__WHAT YOU SHOULD DO__.
Write out every line exactly, from the start of the records below to the line with "border:1px solid #16305a;", and stop there. Don't write out the pictures.

__RECORDS TO USE__.
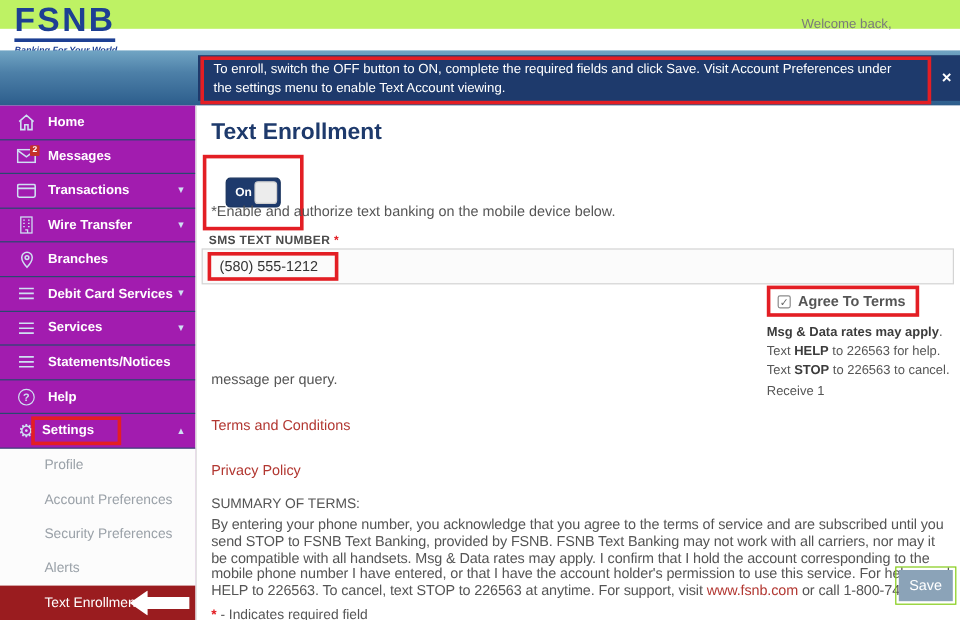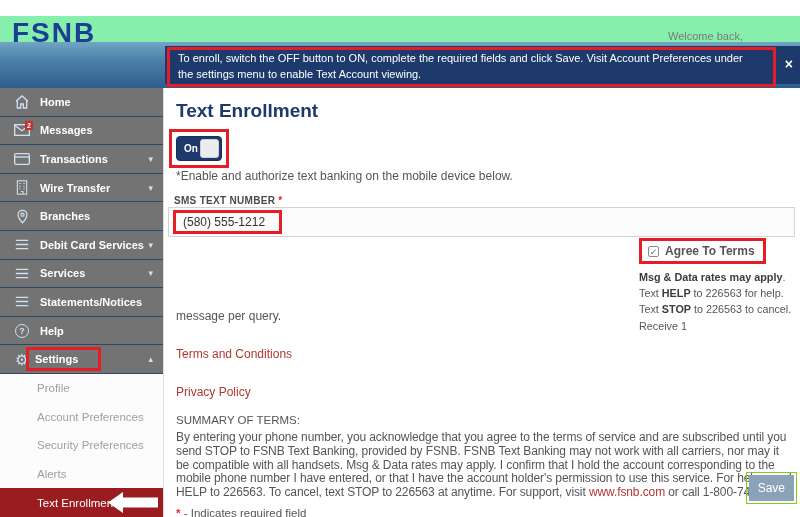--- a/index.html
+++ b/index.html
@@ -10,7 +10,7 @@
     -webkit-font-smoothing:antialiased;
   }
   
-  .header { position:absolute; top:16px; left:0; right:0; height:37px; background:#86efac; }
+  .header { position:absolute; top:0; left:0; right:0; height:24px; background:#bef264; }
   .logo { position:absolute; left:12px; top:3px; }
   .logo-text { display:inline-block; font-size:28px; font-weight:800; letter-spacing:2px;
     color:#1d3f93; line-height:1; border-bottom:3px solid #1d3f93; padding-bottom:1px; }

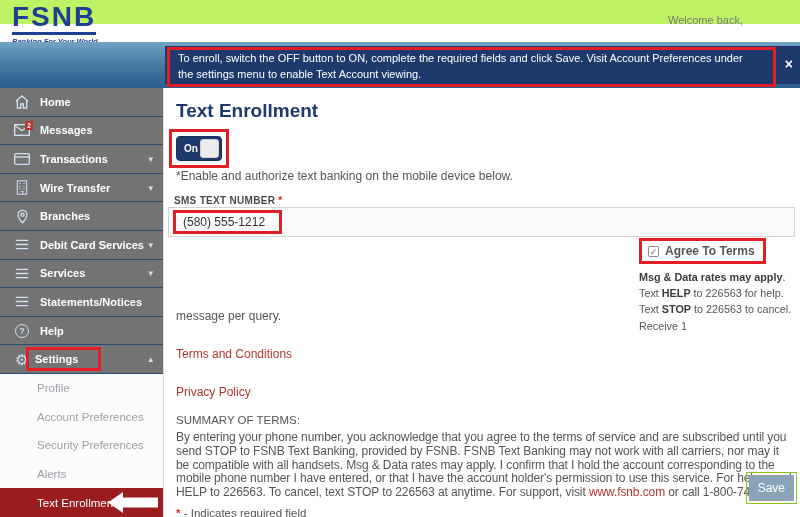--- a/index.html
+++ b/index.html
@@ -27,7 +27,7 @@
   .notif-close { position:absolute; right:7px; top:10px; color:#fff; font-size:14px;
     font-weight:700; cursor:pointer; }
   
-  .sidebar { position:absolute; top:88px; left:0; width:163px; bottom:0; background:#737373; }
+  .sidebar { position:absolute; top:88px; left:0; width:163px; bottom:0; background:#a21caf; }
   .nav-item { position:relative; height:28.6px; display:flex; align-items:center;
     border-bottom:1px solid #29496f; cursor:pointer; }
   .nav-icon { width:20px; margin-left:12px; display:flex; justify-content:center;

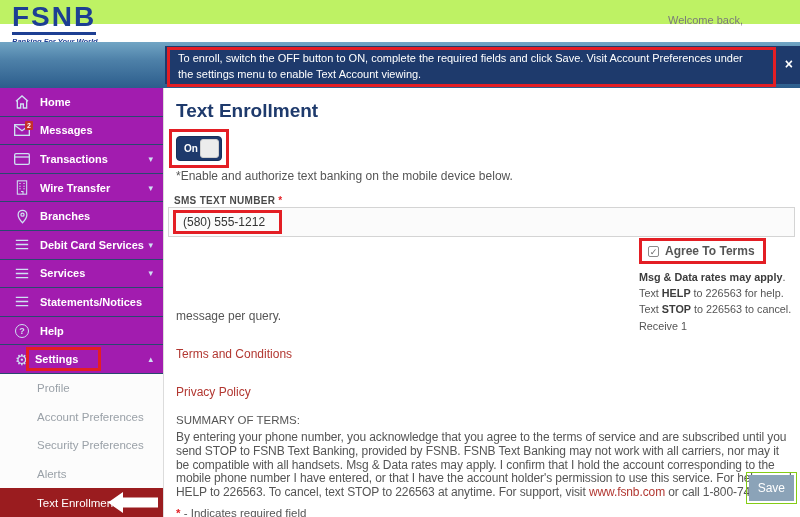--- a/index.html
+++ b/index.html
@@ -50,7 +50,7 @@
   .main { position:absolute; top:88px; left:163px; right:0; bottom:0; background:#fff;
     border-left:1px solid #dcdcdc; }
   .page-title { position:absolute; left:12px; top:12px; font-size:19px; font-weight:700; color:#1e3a6c; }
-  .toggle-redbox { position:absolute; left:5px; top:41px; border:3px solid #e31e24; padding:4px; }
+  .toggle-redbox { position:absolute; left:5px; top:41px; border:3px solid #e31e24; padding:16px; }
   .toggle { position:relative; width:46px; height:25px; background:#1e3a6c;
     border:1px solid #16305a; border-radius:4px; cursor:pointer; }
   .toggle-on-label { position:absolute; left:7px; top:6px; color:#fff; font-size:10px; font-weight:700; }

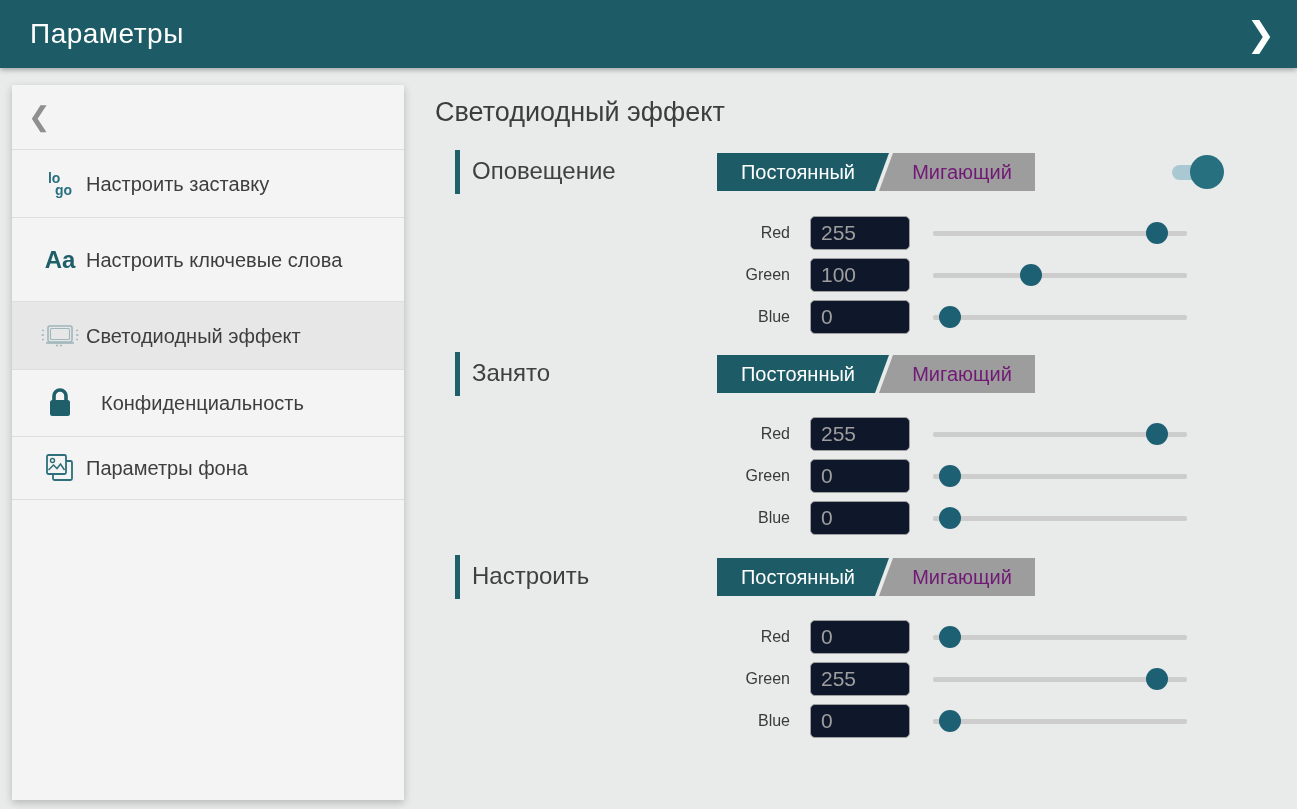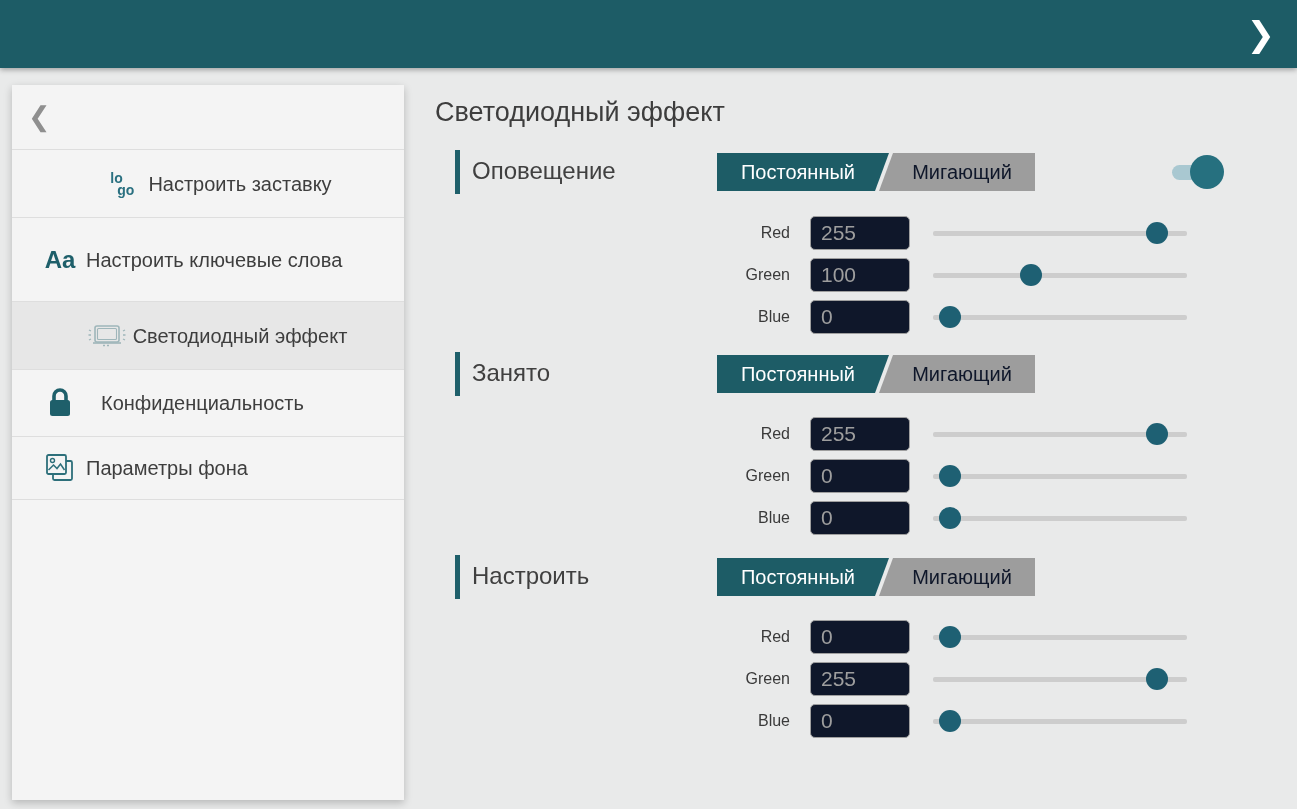--- a/index.html
+++ b/index.html
@@ -91,6 +91,7 @@
 <body>
 
 <div class="app-header">
+  <div class="app-title">Параметры</div>
   <div class="header-spacer"></div>
   <div class="fwd-chevron">❯</div>
 </div>

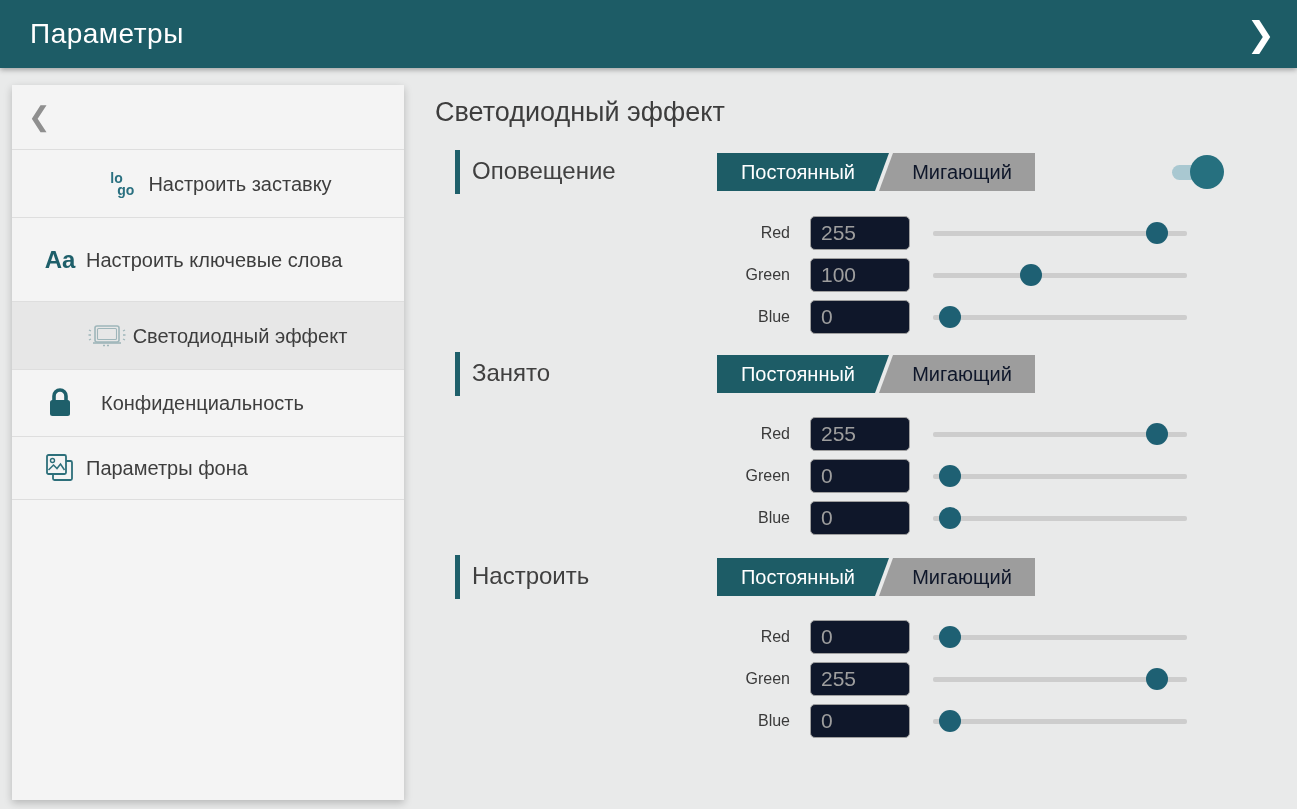--- a/index.html
+++ b/index.html
@@ -45,7 +45,7 @@
     width:52px; min-width:52px; display:flex; align-items:center; justify-content:center;
   }
   .side-item .lbl{ font-size:20px; color:#3e3e3e; line-height:1.3; padding-right:10px;}
-  .h68{ height:68px;justify-content:center; } .h84{ height:84px; } .h67{ height:67px;gap:15px; } .h63{ height:63px; }
+  .h68{ height:68px; } .h84{ height:84px; } .h67{ height:67px;gap:15px; } .h63{ height:63px; }
 
   .logo-ic{ color:#2a7080; font-size:14px; font-weight:bold; line-height:12px; text-align:left;}
   .logo-ic .l2{ display:block; margin-left:7px; }

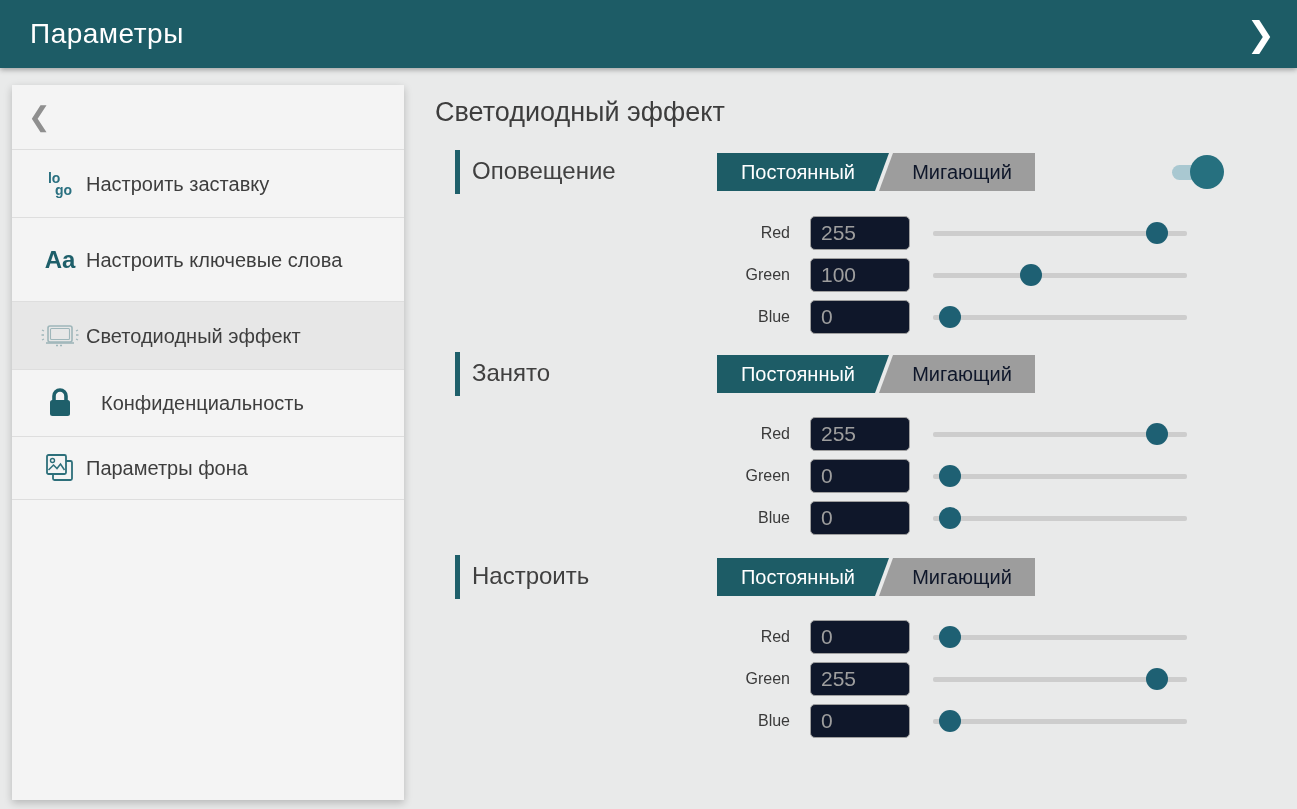--- a/index.html
+++ b/index.html
@@ -64,7 +64,7 @@
         font-size:20px; cursor:pointer; }
   .seg-on{ left:0; width:172px; background:#1d5c66; color:#ffffff;
            clip-path:polygon(0 0,100% 0,calc(100% - 14px) 100%,0 100%); padding-right:10px;}
-  .seg-off{ left:162px; width:156px; background:#9d9d9d; color:#0f172a;
+  .seg-off{ left:162px; width:156px; background:#9d9d9d; color:#701a75;
             clip-path:polygon(14px 0,100% 0,100% 100%,0 100%); padding-left:10px;}
 
   .switch{ position:absolute; left:715px; top:4px; width:58px; height:36px; cursor:pointer; }

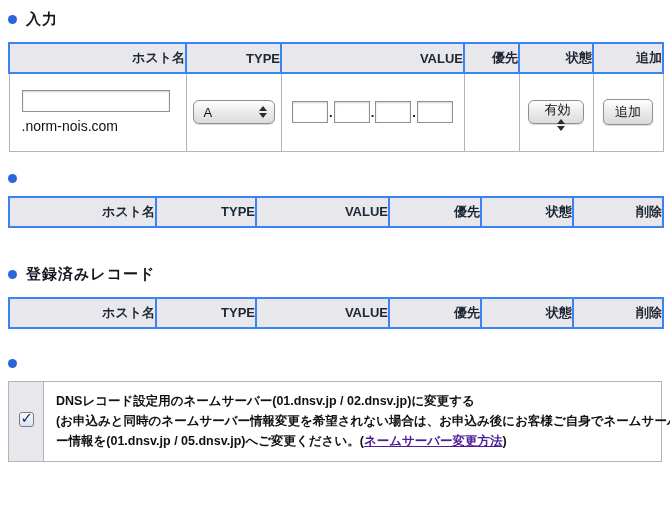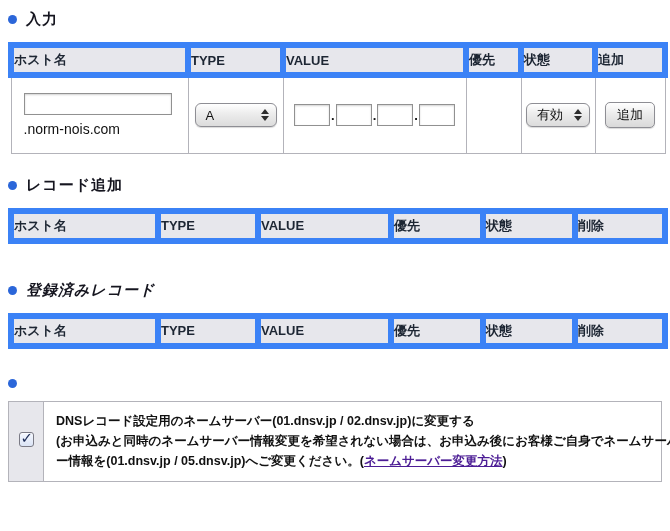--- a/index.html
+++ b/index.html
@@ -38,10 +38,10 @@
   }
   table.grid th {
     background: #e7e7ec;
-    border: 6px solid #3b82f6;
+    border: 2px solid #3b82f6;
     height: 30px;
     font-size: 13px; font-weight: bold; color: #1d2633;
-    text-align: left; vertical-align: middle;
+    text-align: right; vertical-align: middle;
   }
   table.grid td {
     border: 1px solid #b3b3ba;

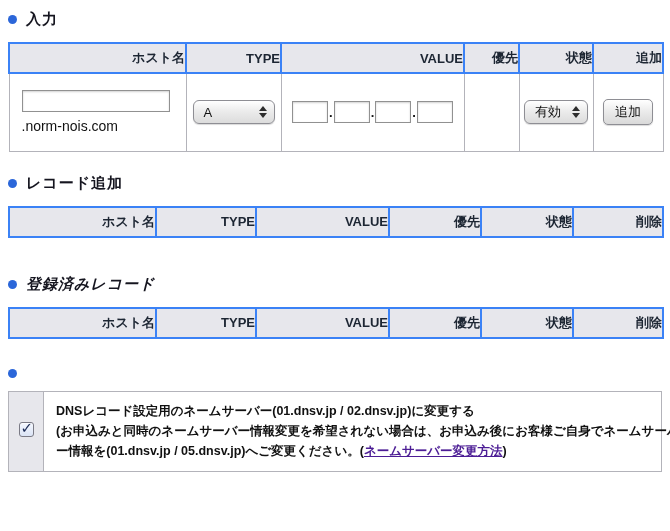--- a/index.html
+++ b/index.html
@@ -79,7 +79,7 @@
     cursor: default;
   }
   .popup-type { width: 82px; }
-  .popup-status { width: 64px; }
+  .popup-status { width: 56px; flex-direction: column; }
   .spin { display: inline-flex; flex-direction: column; row-gap: 2px; margin-left: 6px; }
   .spin .up    { width: 0; height: 0; border-left: 4px solid transparent; border-right: 4px solid transparent; border-bottom: 5px solid #2d2d2d; }
   .spin .down  { width: 0; height: 0; border-left: 4px solid transparent; border-right: 4px solid transparent; border-top: 5px solid #2d2d2d; }

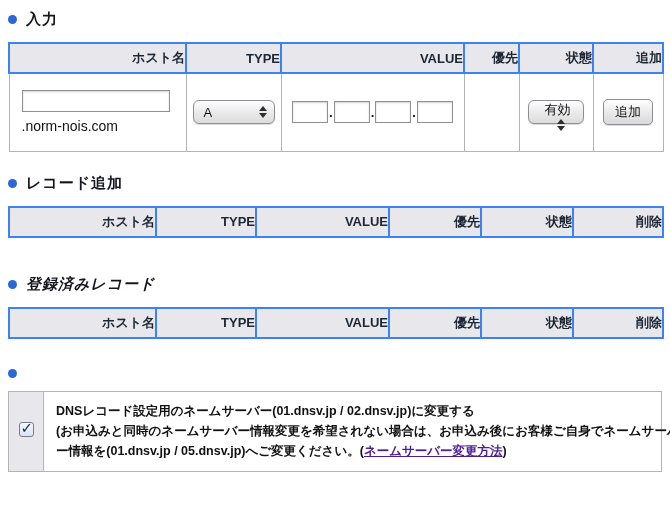--- a/index.html
+++ b/index.html
@@ -180,7 +180,6 @@
 
 <div class="section-title mt-a">
   <span class="bullet"></span>
-  <span>レコード追加</span>
 </div>
 
 <table class="grid">

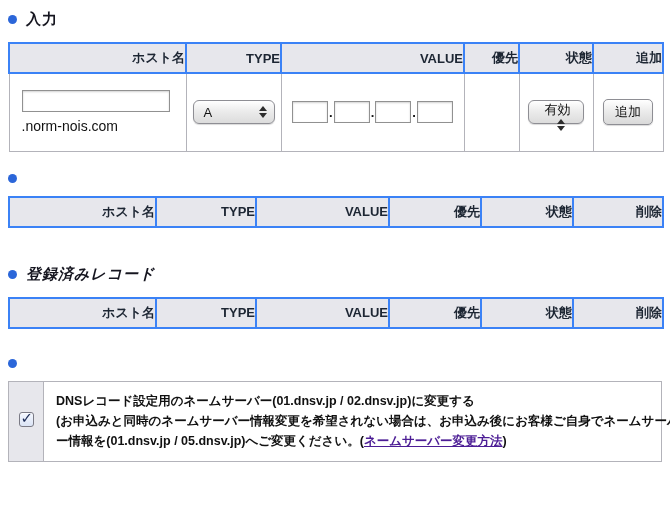--- a/index.html
+++ b/index.html
@@ -25,7 +25,7 @@
     margin-right: 9px; flex: 0 0 auto;
   }
   .mt-a { margin-top: 22px; }
-  .mt-b { margin-top: 37px; font-style: italic; }
+  .mt-b { margin-top: 37px; }
   .mt-c { margin-top: 30px; }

__ANSWER AREA__.
--- a/index.html
+++ b/index.html
@@ -10,7 +10,7 @@
     -webkit-font-smoothing:antialiased;
   }
   
-  .header { position:absolute; top:16px; left:0; right:0; height:37px; background:#86efac; }
+  .header { position:absolute; top:0; left:0; right:0; height:24px; background:#bef264; }
   .logo { position:absolute; left:12px; top:3px; }
   .logo-text { display:inline-block; font-size:28px; font-weight:800; letter-spacing:2px;
     color:#1d3f93; line-height:1; border-bottom:3px solid #1d3f93; padding-bottom:1px; }

--- a/index.html
+++ b/index.html
@@ -27,7 +27,7 @@
   .notif-close { position:absolute; right:7px; top:10px; color:#fff; font-size:14px;
     font-weight:700; cursor:pointer; }
   
-  .sidebar { position:absolute; top:88px; left:0; width:163px; bottom:0; background:#737373; }
+  .sidebar { position:absolute; top:88px; left:0; width:163px; bottom:0; background:#a21caf; }
   .nav-item { position:relative; height:28.6px; display:flex; align-items:center;
     border-bottom:1px solid #29496f; cursor:pointer; }
   .nav-icon { width:20px; margin-left:12px; display:flex; justify-content:center;

--- a/index.html
+++ b/index.html
@@ -50,7 +50,7 @@
   .main { position:absolute; top:88px; left:163px; right:0; bottom:0; background:#fff;
     border-left:1px solid #dcdcdc; }
   .page-title { position:absolute; left:12px; top:12px; font-size:19px; font-weight:700; color:#1e3a6c; }
-  .toggle-redbox { position:absolute; left:5px; top:41px; border:3px solid #e31e24; padding:4px; }
+  .toggle-redbox { position:absolute; left:5px; top:41px; border:3px solid #e31e24; padding:16px; }
   .toggle { position:relative; width:46px; height:25px; background:#1e3a6c;
     border:1px solid #16305a; border-radius:4px; cursor:pointer; }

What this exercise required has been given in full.